With airlines, "the market said 'I want to fly but I don't want to be paying more and more for a ticket,'" said Maureen Swan, a principal with MedTrend Inc. and a hospital consultant. "It's the same with health care. I want health care but I don't want to be bankrupt. If health care is going to respond, labor is going to be part of the solution. It's not just nurses. It's everybody."

Nurses bridle at comparisons to the auto and airline industries.
"It's not about making cars," said Scattarelli, now 54. "This is about patient care."

Over the years, she said, nurses and hospital managers have solved problems together on numerous occasions, "but it's not looking good this time."

This month, thousands of nurses have tried to rally public support with pre-strike picketing at metro hospitals. They held signs: "Patients before profits." "Millions for buildings, pennies for care." "We won the war in '84."

Sheila Hubbard, a nurse at Abbott Northwestern Hospital, showed up because she's worried about her pension. Now 58, she wants to retire at 62, but proposed pension cuts might jeopardize that plan.

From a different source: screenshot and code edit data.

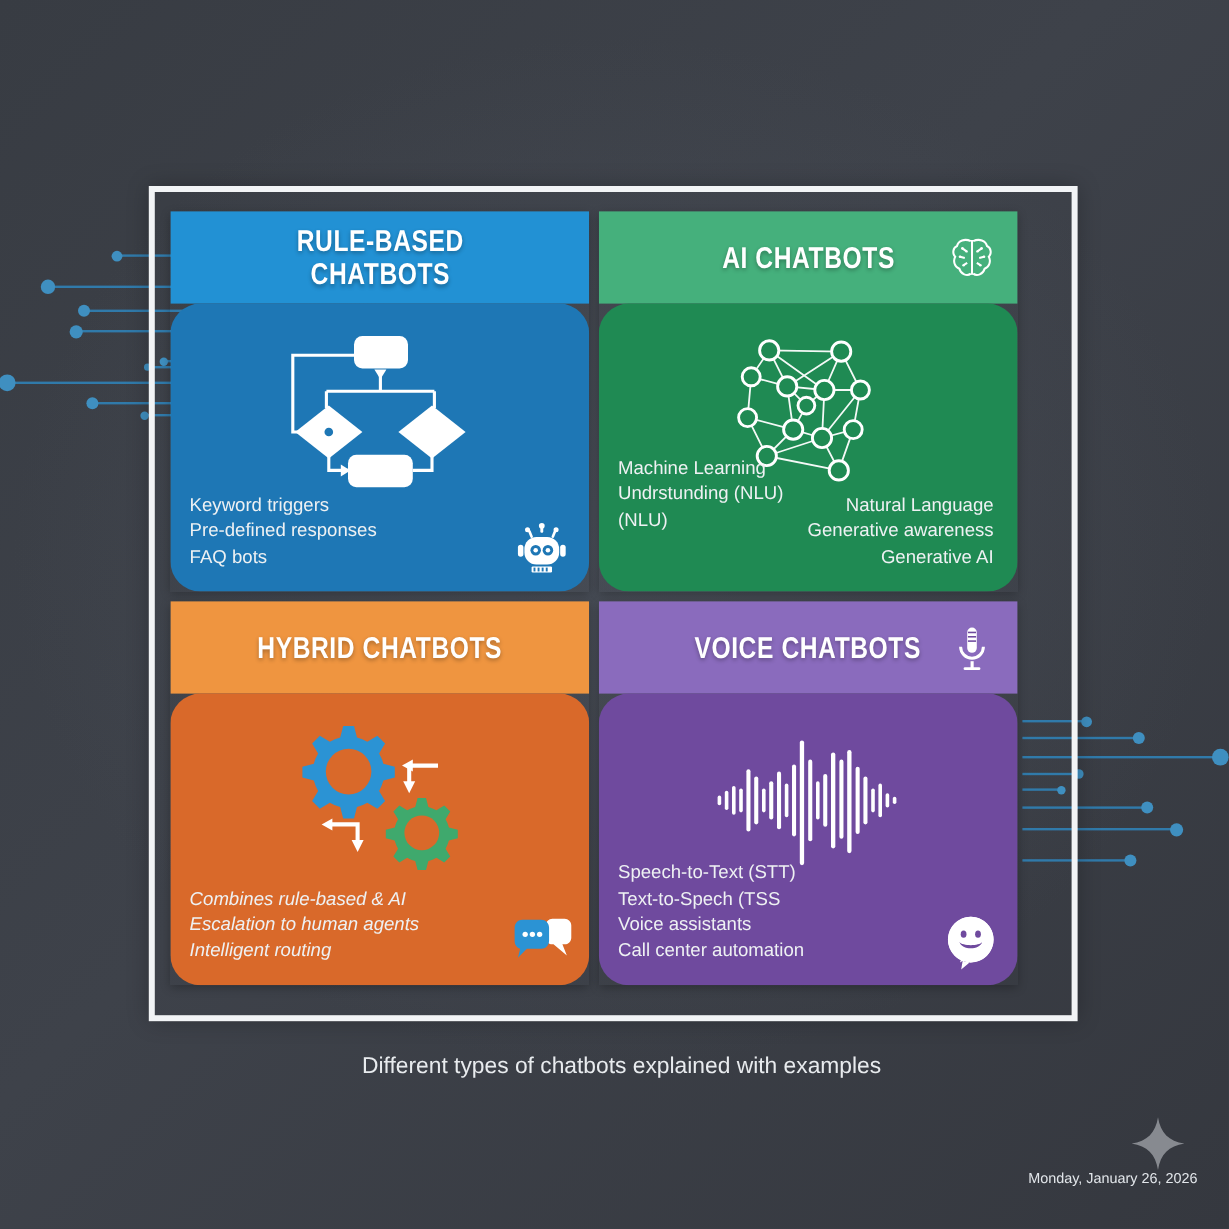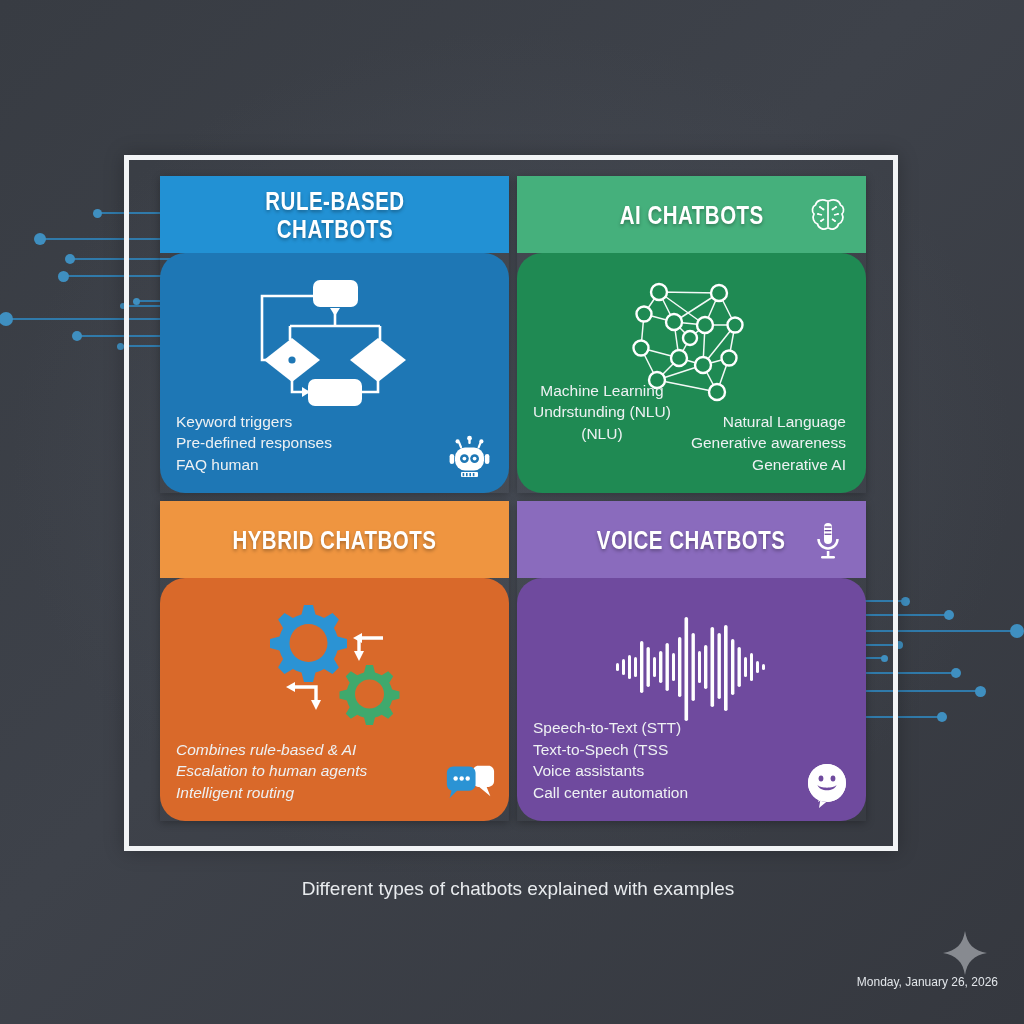--- a/index.html
+++ b/index.html
@@ -18,21 +18,21 @@
   .circuit{position:absolute;pointer-events:none;}
   .trace{position:absolute;height:2px;background:#2f7db0;opacity:.95;}
   .node{position:absolute;border-radius:50%;background:#3f8fc0;}
 
   #frame{
     position:absolute;left:124px;top:155px;width:774px;height:696px;
     border:5px solid #f2f4f6;box-sizing:border-box;
     box-shadow:0 0 18px rgba(0,0,0,0.25);
   }
   #grid{
-    position:absolute;left:160px;top:176px;width:614px;height:654px;
+    position:absolute;left:142px;top:176px;width:614px;height:654px;
     display:grid;grid-template-columns:349px 349px;grid-template-rows:317px 320px;
     gap:8px 8px;
   }
   .panel{position:relative;overflow:hidden;display:flex;flex-direction:column;
          box-shadow:0 2px 8px rgba(0,0,0,.28);}
   .phead{height:77px;flex:none;display:flex;align-items:center;justify-content:center;
          position:relative;padding:0 14px;box-sizing:border-box;}
   .ptitle{
     color:#fff;font-weight:bold;font-size:25px;letter-spacing:.6px;
     text-align:center;line-height:1.12;
@@ -42,21 +42,21 @@
   }
   .ptitle.two-line{font-size:25px;}
   .phead-icon{position:absolute;right:16px;top:50%;transform:translateY(-50%);
               width:44px;height:44px;display:flex;align-items:center;justify-content:center;}
   .pbody{flex:1;position:relative;border-radius:25px;}
   .art{position:absolute;left:0;right:0;top:14px;height:150px;
        display:flex;align-items:center;justify-content:center;}
   .bullets{position:absolute;left:16px;right:16px;bottom:18px;
            color:#eef1f3;font-size:15.5px;line-height:21.5px;}
   .bullets.two-col{display:flex;justify-content:space-between;}
-  .bullets .colL{text-align:center;}
+  .bullets .colL{text-align:left;}
   .bullets .colR{text-align:right;padding-right:4px;margin-top:31px;}
   .bullets div{white-space:nowrap;}
   .corner-icon{position:absolute;right:14px;bottom:10px;width:50px;height:50px;
                display:flex;align-items:center;justify-content:center;}
 
   #caption{
     position:absolute;left:12px;right:0;top:878px;text-align:center;
     color:#e8ebee;font-size:19px;
   }
   #datestamp{
@@ -134,21 +134,21 @@
             <rect x="58" y="107" width="54" height="27" rx="7"></rect>
             <polygon points="85,44 80,36 90,36"></polygon>
             <polygon points="60,120 52,115 52,125"></polygon>
           </g>
           <circle cx="42" cy="88" r="3.6" fill="#1e77b5"></circle>
         </svg>
       </div>
       <div class="bullets">
         <div>Keyword triggers</div>
         <div>Pre-defined responses</div>
-        <div>FAQ human</div>
+        <div>FAQ bots</div>
       </div>
       <div class="corner-icon">
         <svg width="46" height="46" viewBox="0 0 46 46">
           <g fill="#ffffff">
             <rect x="21.3" y="4" width="2.4" height="5" rx="1"></rect>
             <circle cx="22.5" cy="3.2" r="2.4"></circle>
             <rect x="12" y="6.5" width="2.2" height="7" rx="1" transform="rotate(-22 13 10)"></rect>
             <circle cx="10.6" cy="6.4" r="2.1"></circle>
             <rect x="31.5" y="6.5" width="2.2" height="7" rx="1" transform="rotate(22 32.6 10)"></rect>
             <circle cx="34.4" cy="6.4" r="2.1"></circle>

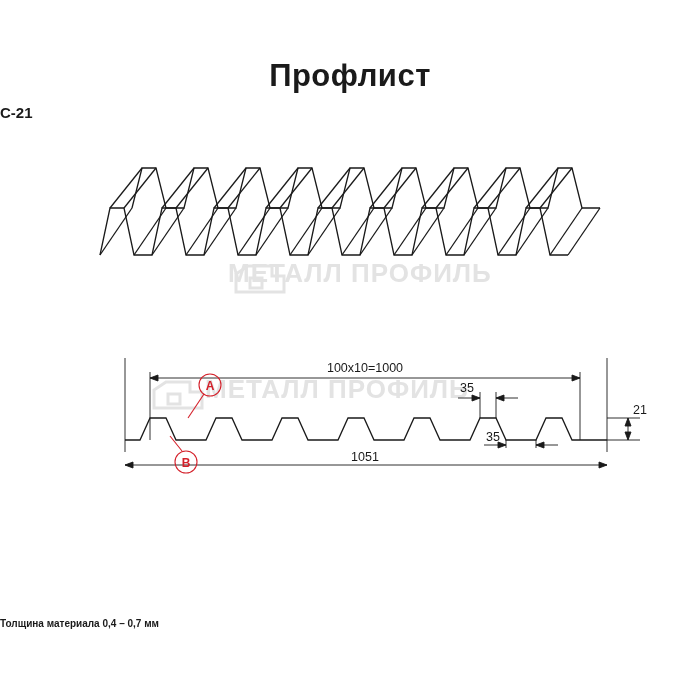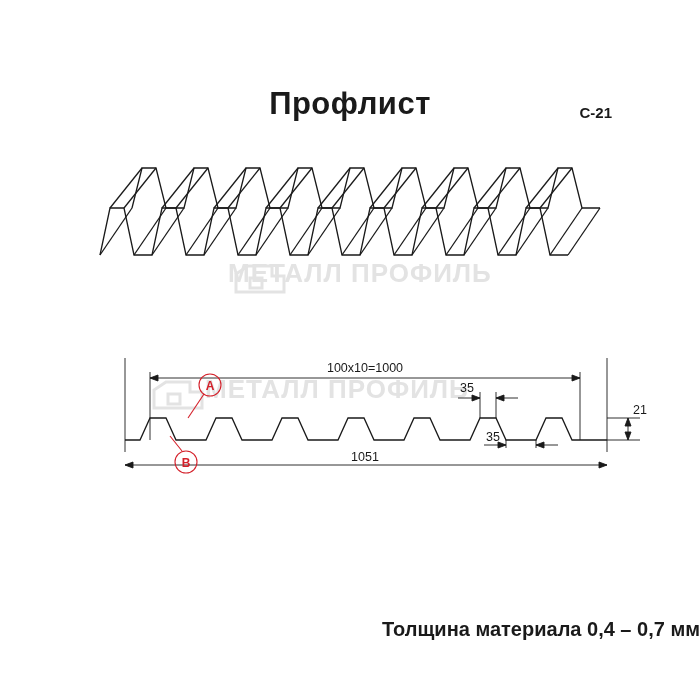--- a/index.html
+++ b/index.html
@@ -23,28 +23,27 @@
   .title {
     position: absolute;
     top: 58px;
     left: 0;
     width: 700px;
     text-align: center;
     font-size: 31px;
     font-weight: bold;
     letter-spacing: 0.5px;
     color: #1a1a1a;
-    margin-top: 28px;
   }
   .subtitle {
     position: absolute;
     top: 104px;
-    left: 16px;
+    left: 0;
     width: 596px;
-    text-align: right;
+    text-align: left;
     font-size: 15px;
     font-weight: bold;
     color: #1a1a1a;
   }
   .iso-wrap {
     position: absolute;
     top: 150px;
     left: 80px;
     width: 540px;
     height: 140px;
@@ -54,22 +53,22 @@
     top: 340px;
     left: 80px;
     width: 570px;
     height: 170px;
   }
   .footer {
     position: absolute;
     top: 618px;
     left: 0;
     width: 700px;
-    text-align: right;
-    font-size: 20px;
+    text-align: left;
+    font-size: 10px;
     font-weight: bold;
     color: #1a1a1a;
   }
   .wm {
     position: absolute;
     pointer-events: none;
     user-select: none;
     color: #e3e3e3;
     font-size: 26px;
     font-weight: bold;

Others feel similarly hard done-by. "They tell us they respect us as nurses," said Eric Tronnes, a nurse on one of the bargaining teams. "But when we need staff on the floor, we have to beg to get another nurse."

Several young nurses admit to being nervous, about the economy, about their place at the bottom of the nursing totem pole.

"It's not about money," said Aarin Nolte, a nurse at Children's in Minneapolis. Her co-worker Ashley Christensen finished the sentence: "It's a power struggle."